Universal Cold Salad Dressing
High protein vegan mayo alternative for sandwiches and salads.
- 1 12 ounce package firm or extra firm silken tofu (Mori-Nu)
- ½ cup raw cashews* (can be halved to reduce calories)
- 1 tablespoon Bragg’s Liquid Aminos or low-sodium soy sauce
- ½ to 1 lemon, juiced
- 1 teaspoon apple cider vinegar (or vinegar of choice)
- 2 tablespoons nutritional yeast
- 1 tablespoon olive oil (omit to make oil-free)
- 1 small clove garlic
- ½ teaspoon onion powder
- 1 teaspoon salt
- ¼ teaspoon sugar (or sweetener of choice)
- black pepper to taste
- Add all ingredients to a high-speed blender. Blend for about 1 minutes, until there are no flecks of cashews, and the mixture is emulsified.
* If you aren’t using a high-speed blender such as a Vitamix or even a NutriBullet, then you should soak your cashews in cool water for a few hours before blending. You can also do a “quick soak” by simmering the cashews in hot water for about 10 minutes
Monson’s Famous Teriyaki Sauce
The best, restaurant style teriyaki sauce.

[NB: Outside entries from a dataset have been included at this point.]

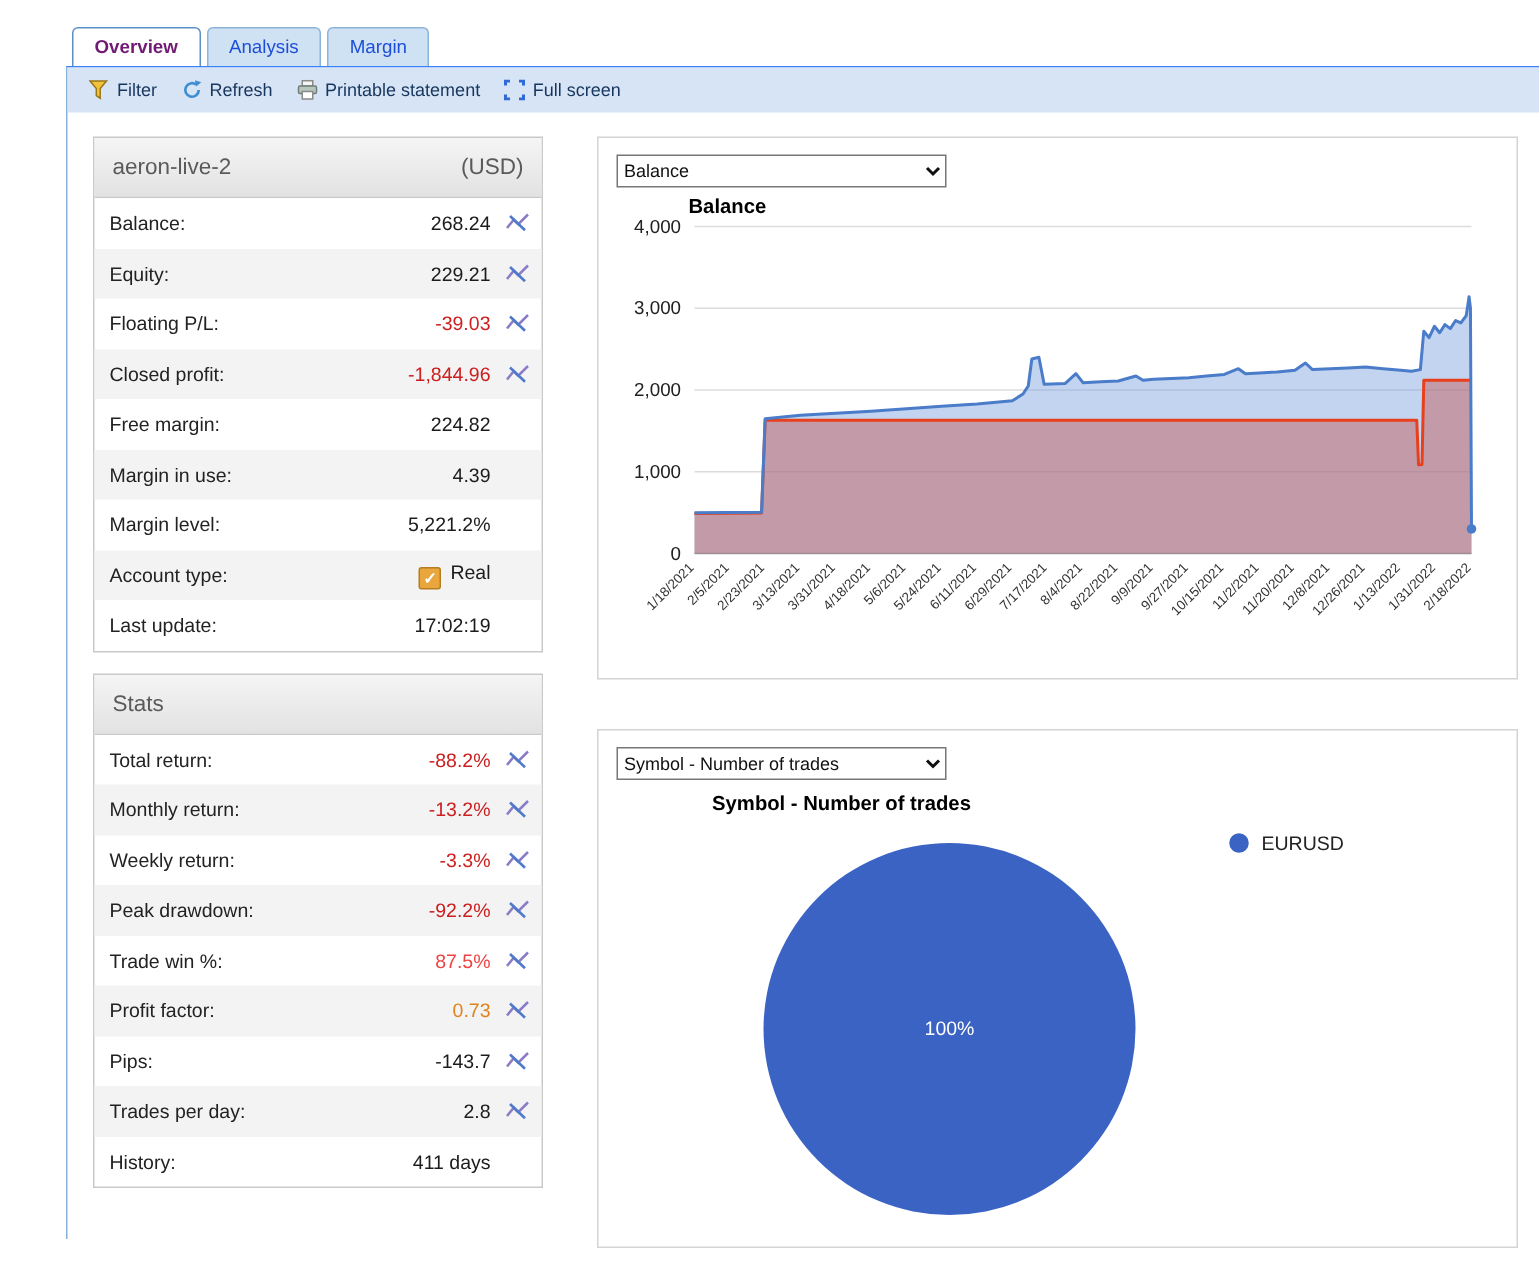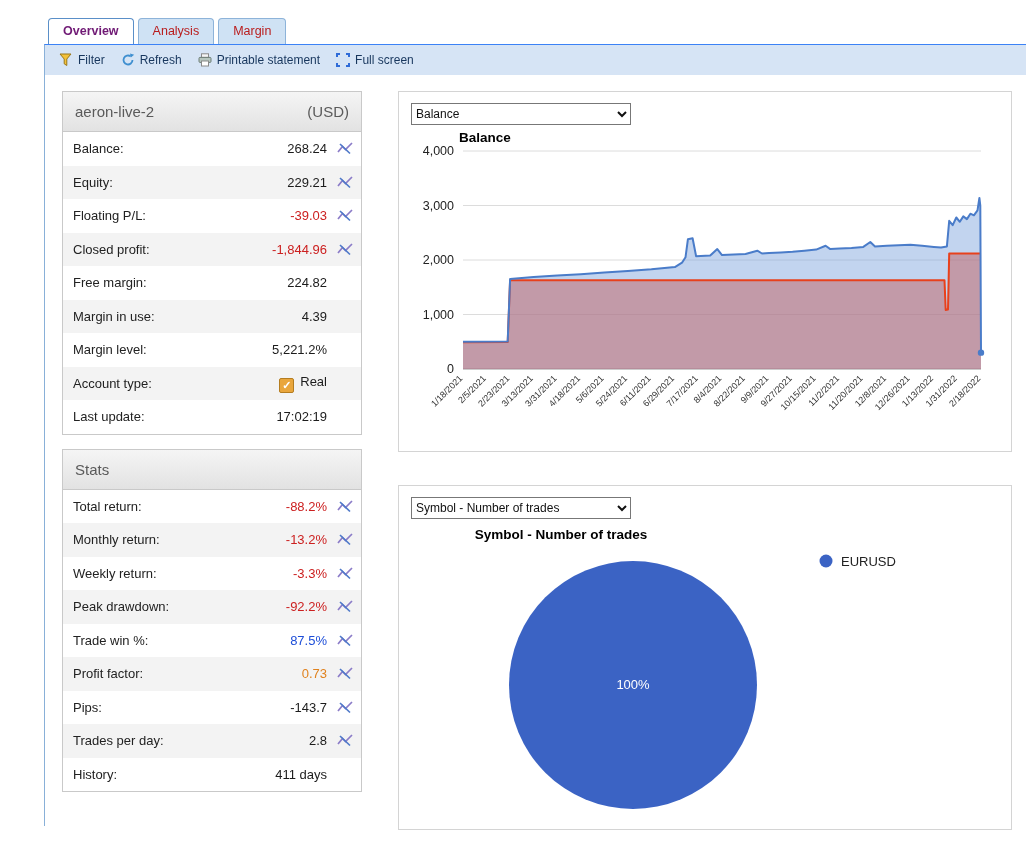"Analysis" .tab { color: #b91c1c -> #1d4ed8 }
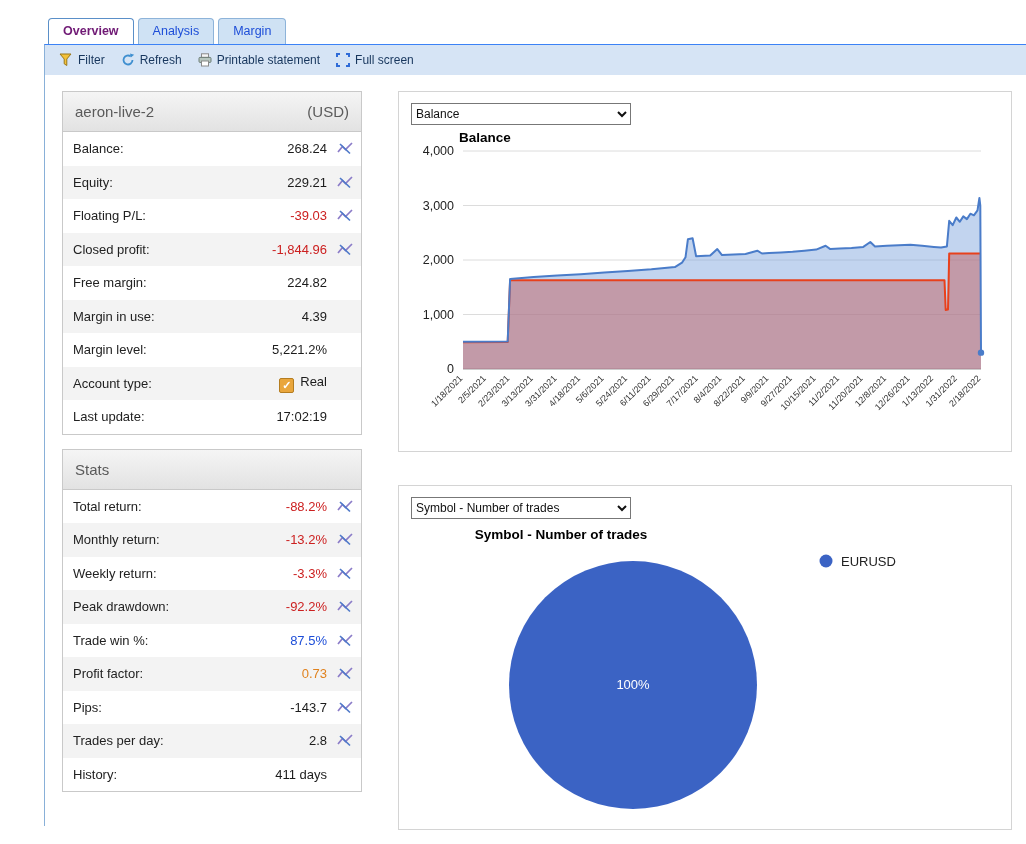"87.5%" .tone-positive { color: #1d4ed8 -> #ef4444 }
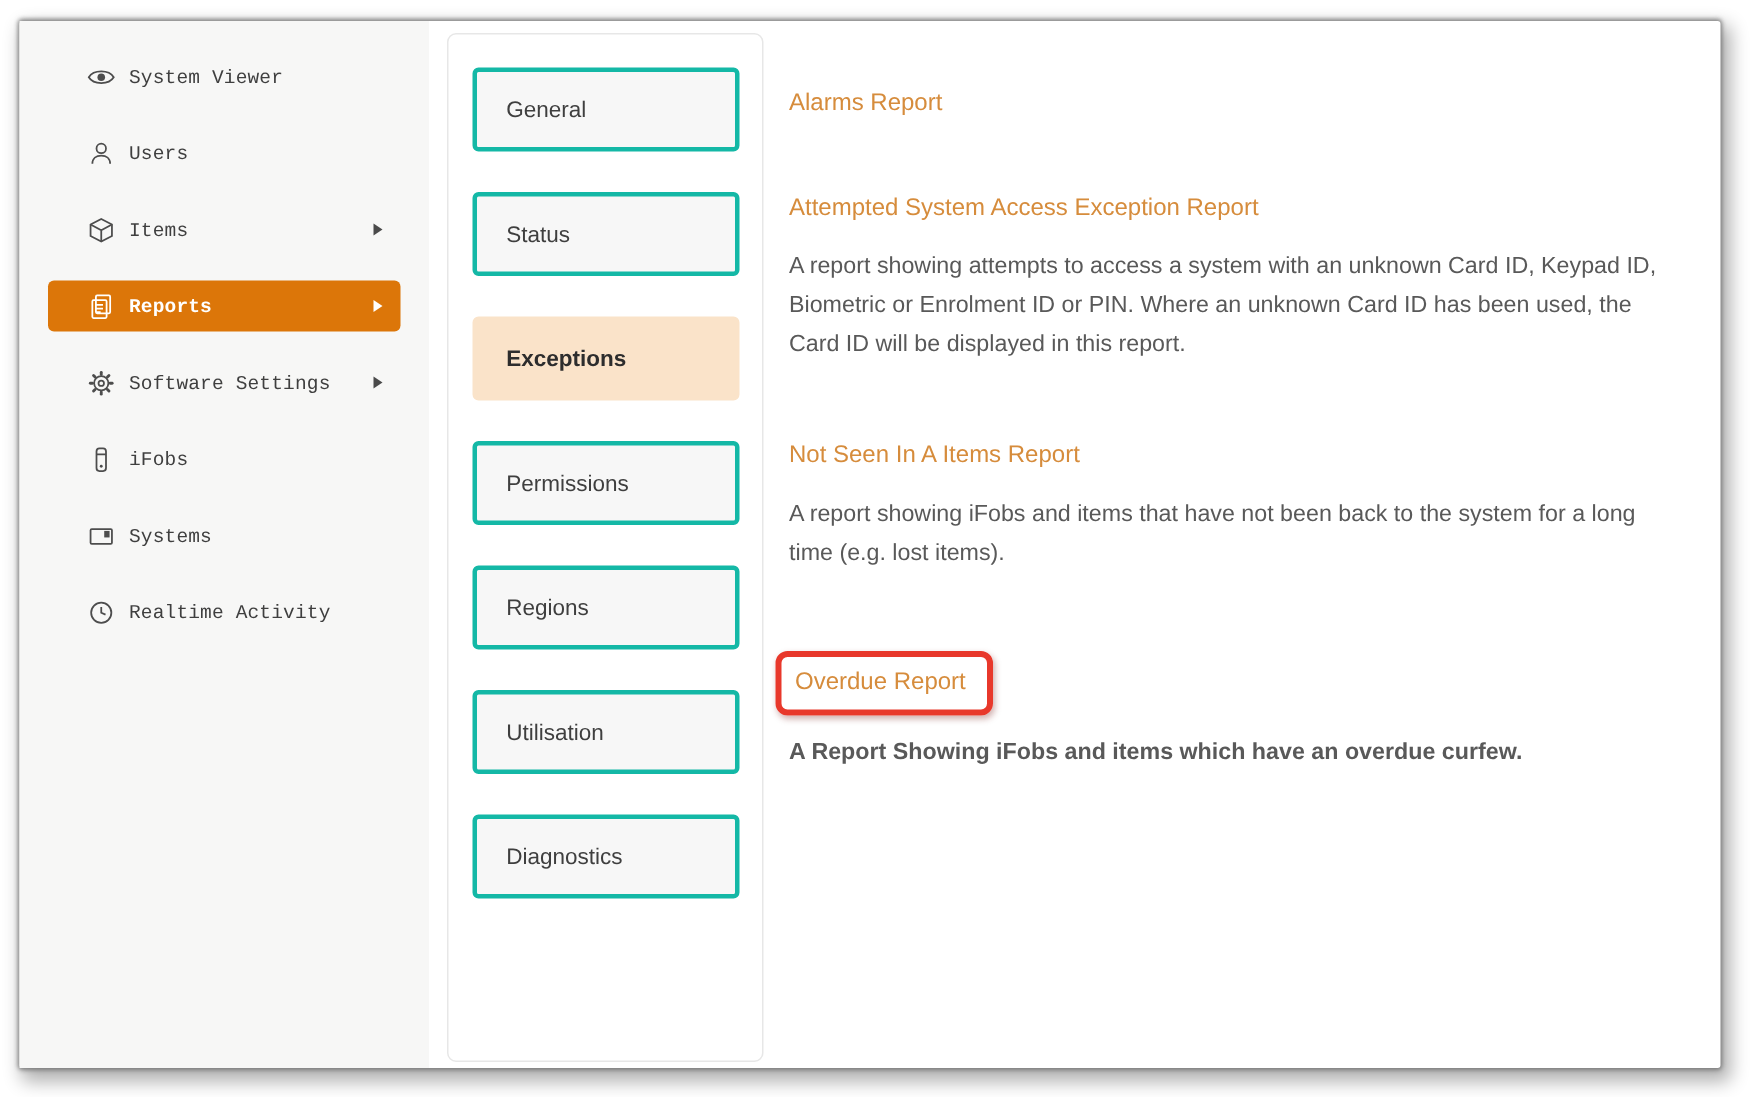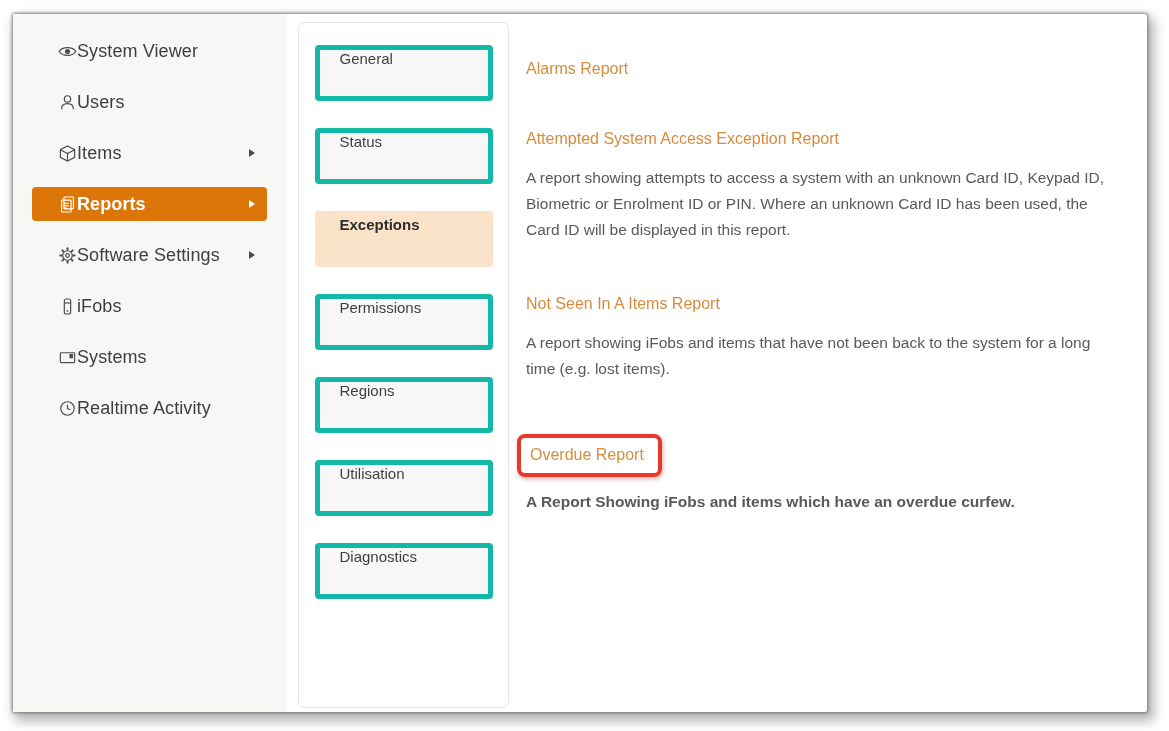"System Viewer" .nav-item .label { font-family: none -> Liberation Mono, monospace; font-size: 18px -> 13px; margin-left: 0 -> 9px }
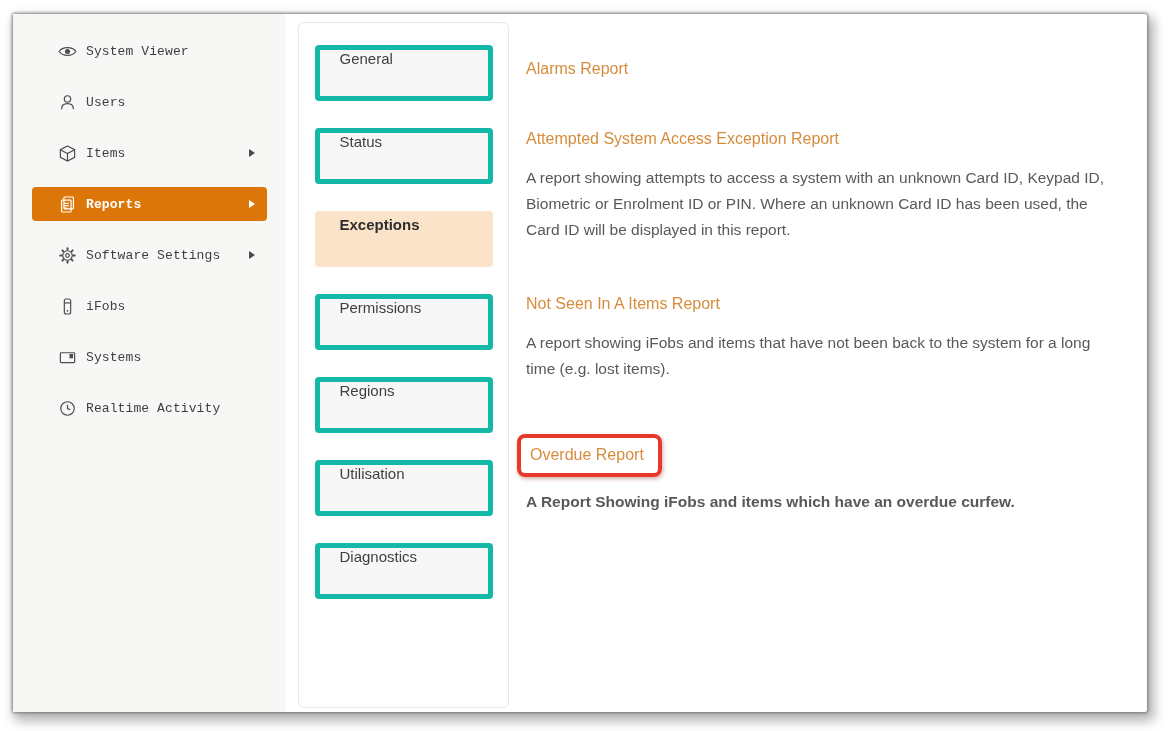"General" .tab { align-items: none -> center; border: 5px solid #14b8a6 -> 3px solid #14b8a6 }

- ¼ cup Bragg’s Liquid Aminos of low sodium soy sauce
- 1 ¼ cup water divided
- ½ teaspoon ground ginger
- 1 to 2 cloves garlic finely minced
- ¼ cup brown sugar
- 1 tablespoon agave nectar or 1 tablespoon brown sugar
- 1 tablespoon cornstarch
- In a saucepan, combine Liquid Aminos, 1 cup water, ginger, garlic, brown sugar, and agave. Bring to a simmer. Mix ¼ cup water with cornstarch, and pour into the simmering sauce. Stir continually until sauce turns from opaque and milky to clear and shimmering. Remove from heat. Cool to room temperature before storming in the fridge for up to a week.
This was very good!
This was fucking amazing. It is SO nutritious, and low calorie. There’s so much going on in terms of plant nutrients. I don’t know if other people have experienced it, but every once in a while, you eat a dish that’s particularly nutritious and healthy, easy to digest, etc. and after you eat it, you’re super energized and feel so, so light. This happened to me after I ate this dish. I absolutely can’t wait to eat my second hearty helping of this tomorrow since I made a double-batch. GOSH that universal vegan dressing is just like… magical!! I’m looking forward to trying the BBQ potato “chip” salad with that dressing in 2 or 3 days week. BTW I replaced the rice with 50% boiled cauliflower, 25% shredded lettuce, and 25% white rice. I ate mine with the amazingly delicious teriyaki topping and a large helping of slightly spicy and refreshingly sour KIMCHI to also go with the more neutral salad. The spicy kimchi was super perfect partner to the salad, since the teriyaki is more on the sweet side. Thanks so much for these genius recipes!!